* **EXERCISE**: Whenever a line in the entries includes the word "ManagedSdk", copy that line out.

Version comparison data:

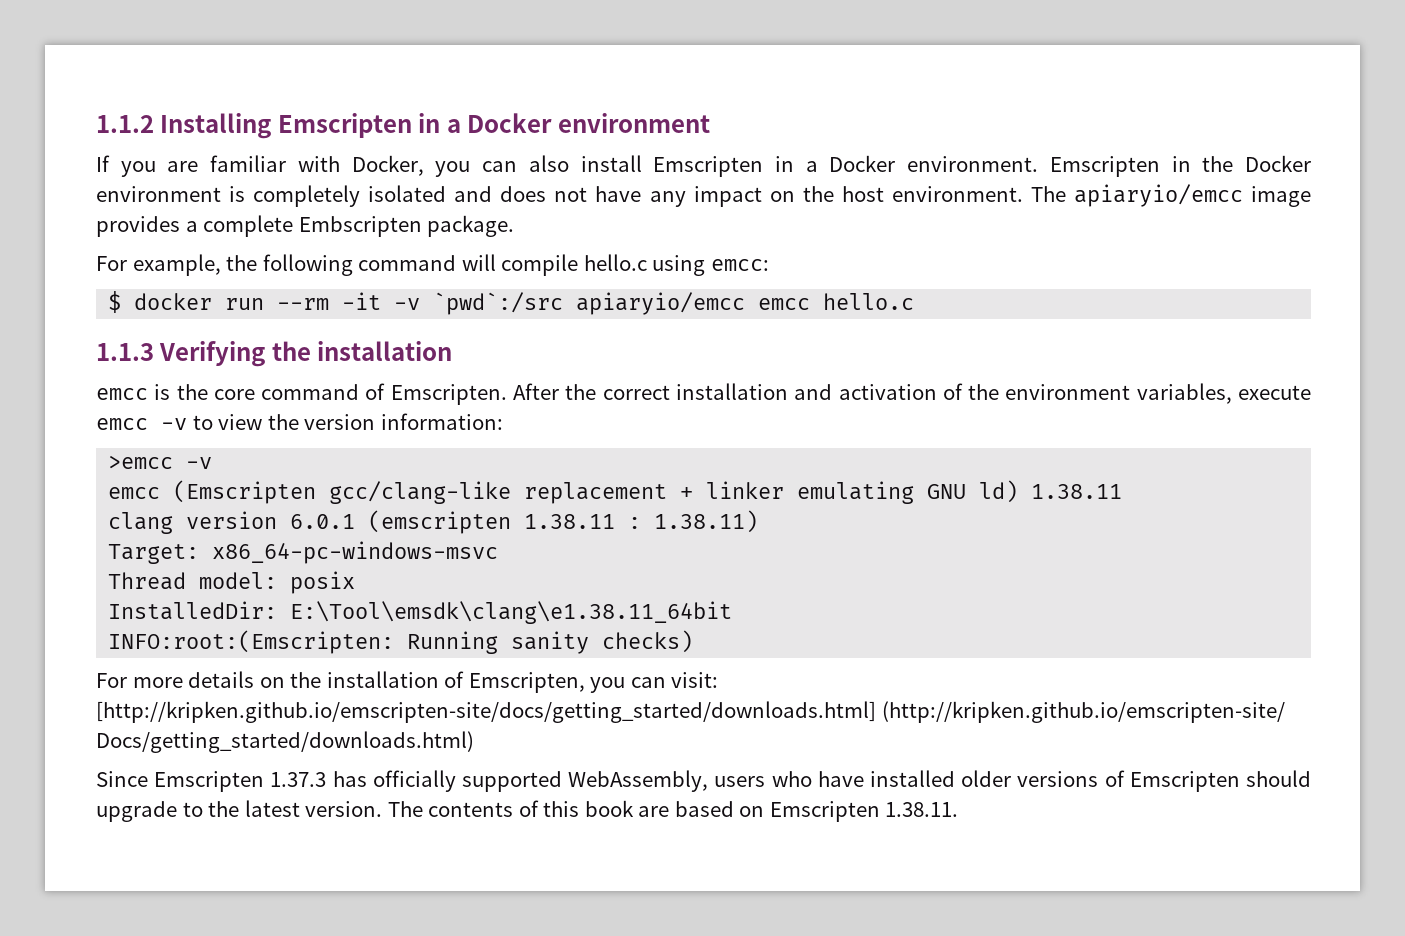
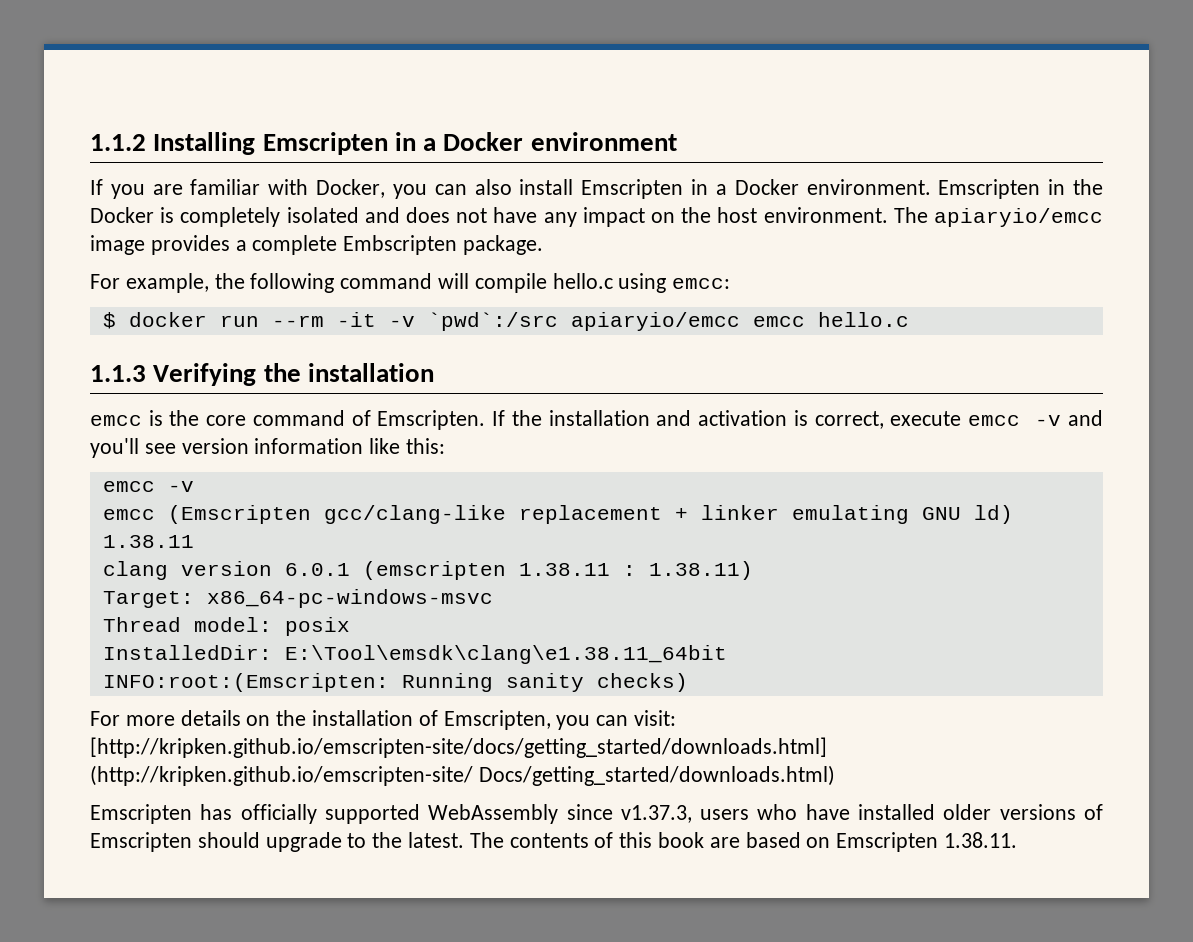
[96,186,221,202] environment -> (154, 215) none
[513,383,1311,404] [96,413,503,430] [108,455,174,469] After the correct installation and activation of the environment variables, execute emcc -v to view the version information: // >emcc -> [492,410,1104,429] [90,438,446,458] [102,481,155,492] If the installation and activation is correct, execute emcc -v and you'll see version information like this: // emcc
[96,770,709,792] Since Emscripten 1.37.3 has officially supported WebAssembly, -> [90,804,692,824] Emscripten has officially supported WebAssembly since v1.37.3,
[244,800,383,817] latest version. -> [408,832,465,848] latest.

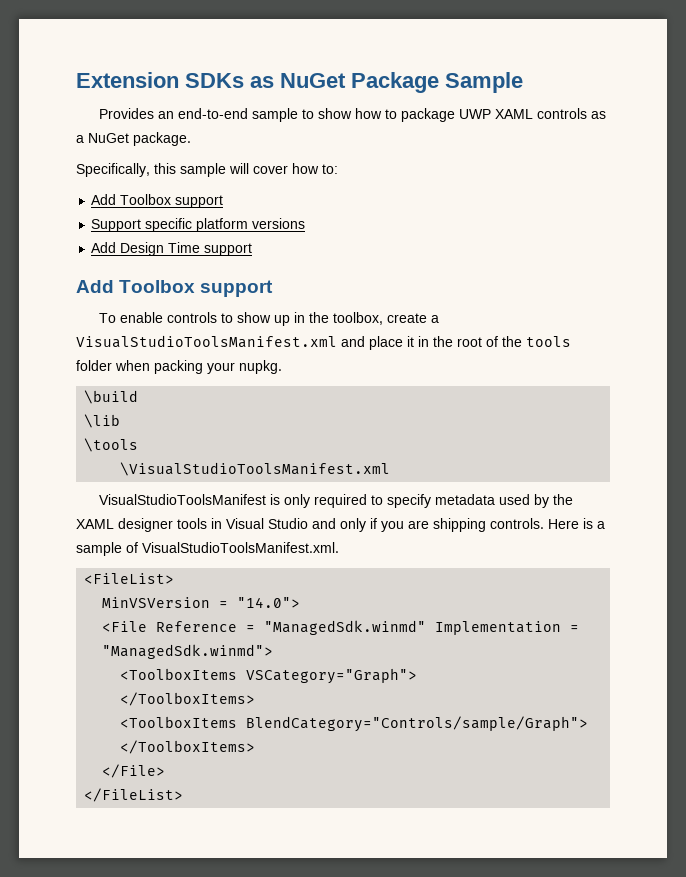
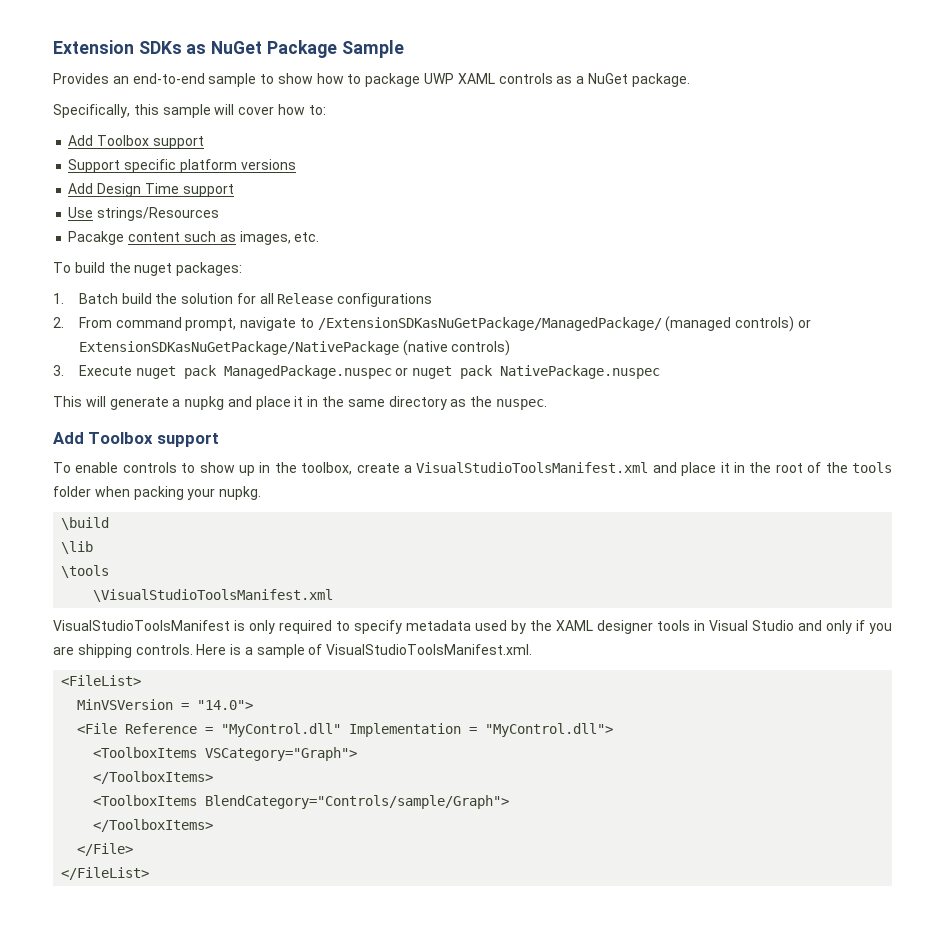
(253, 249) none -> [68,207,220,221] [68,231,320,245] [53,262,243,276] [53,293,433,307] [53,316,812,332] [78,340,511,356] [53,365,661,379] [53,396,547,410] // Use strings/Resources // Pacakge content such as images, etc. // To build the nuget packages: // 1. Batch build the solution for all Release configurations // 2. From command prompt, navigate to /ExtensionSDKasNuGetPackage/ManagedPackage/ (managed controls) or ExtensionSDKasNuGetPackage/NativePackage (native controls) // 3. Execute nuget pack ManagedPackage.nuspec or nuget pack NativePackage.nuspec // This will generate a nupkg and place it in the same directory as the nuspec.
[264,620,427,635] "ManagedSdk.winmd" -> [221,723,342,737] "MyControl.dll"
[102,644,274,659] "ManagedSdk.winmd"> -> [485,723,614,737] "MyControl.dll">

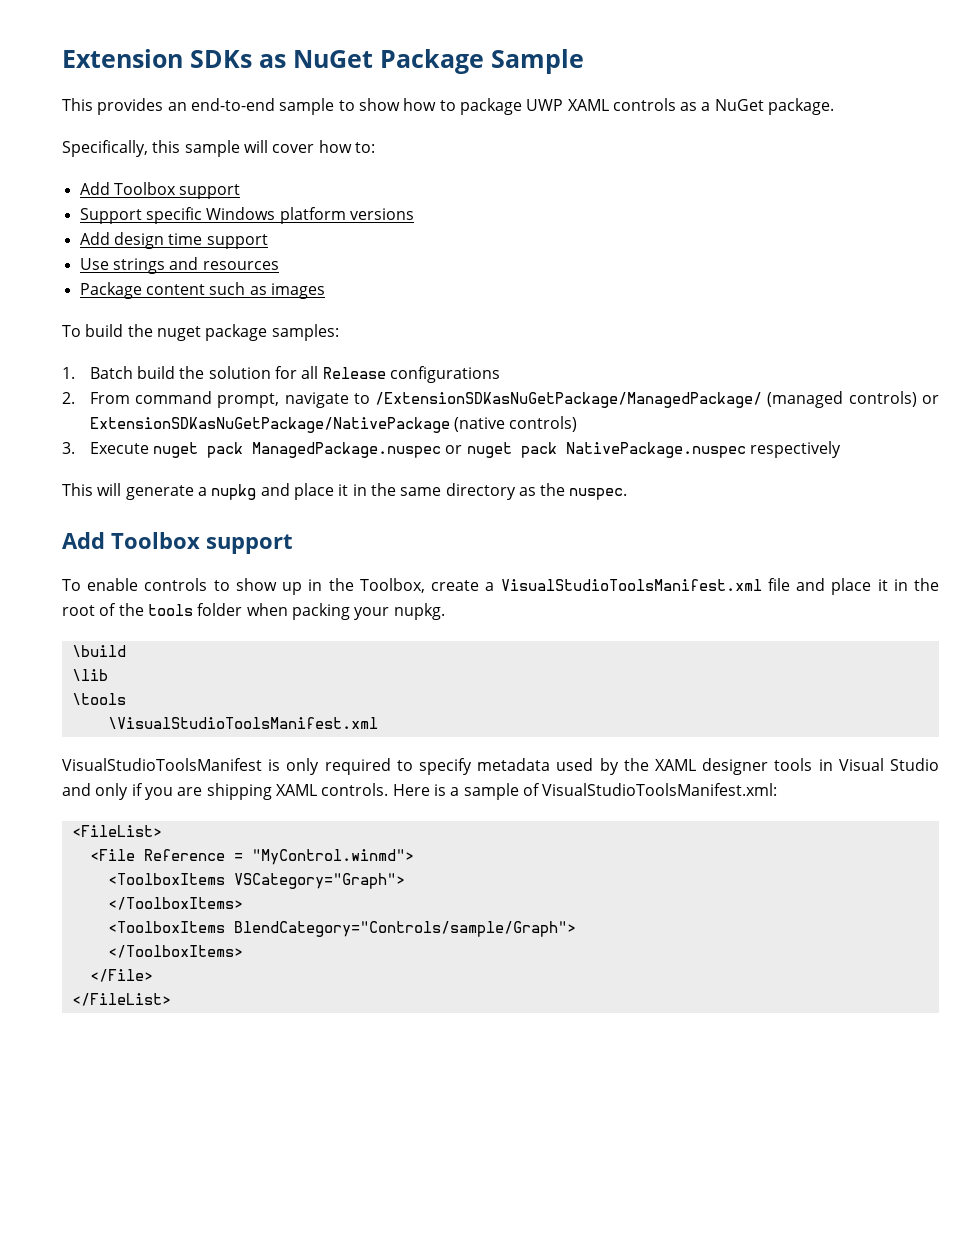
[53,73,109,84] Provides -> [62,98,164,115] This provides
(177, 166) none -> [206,207,276,220] Windows
[97,183,179,197] Design Time -> [113,232,203,249] design time
[97,207,220,221] [68,231,125,245] strings/Resources // Pacakge -> [112,257,279,274] [79,282,142,299] strings and resources // Package
[239,231,320,245] images, etc. -> [270,283,325,299] images
[176,262,243,276] packages: -> [205,324,339,341] package samples:
(661, 372) none -> [750,441,842,458] respectively
[301,462,353,475] toolbox, -> [359,578,425,593] Toolbox,
(649, 467) none -> [767,578,790,591] file
(132, 651) none -> [275,784,317,796] XAML
[326,644,533,655] VisualStudioToolsManifest.xml. -> [542,783,778,796] VisualStudioToolsManifest.xml:
[77,699,254,710] // MinVSVersion = "14.0"> -> (162, 831) none
[221,723,614,737] "MyControl.dll" Implementation = "MyControl.dll"> -> [251,849,414,865] "MyControl.winmd">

* **SOLUTION TO THIS PROBLEM**:
[264,620,427,635] "ManagedSdk.winmd" -> [221,723,342,737] "MyControl.dll"
[102,644,274,659] "ManagedSdk.winmd"> -> [485,723,614,737] "MyControl.dll">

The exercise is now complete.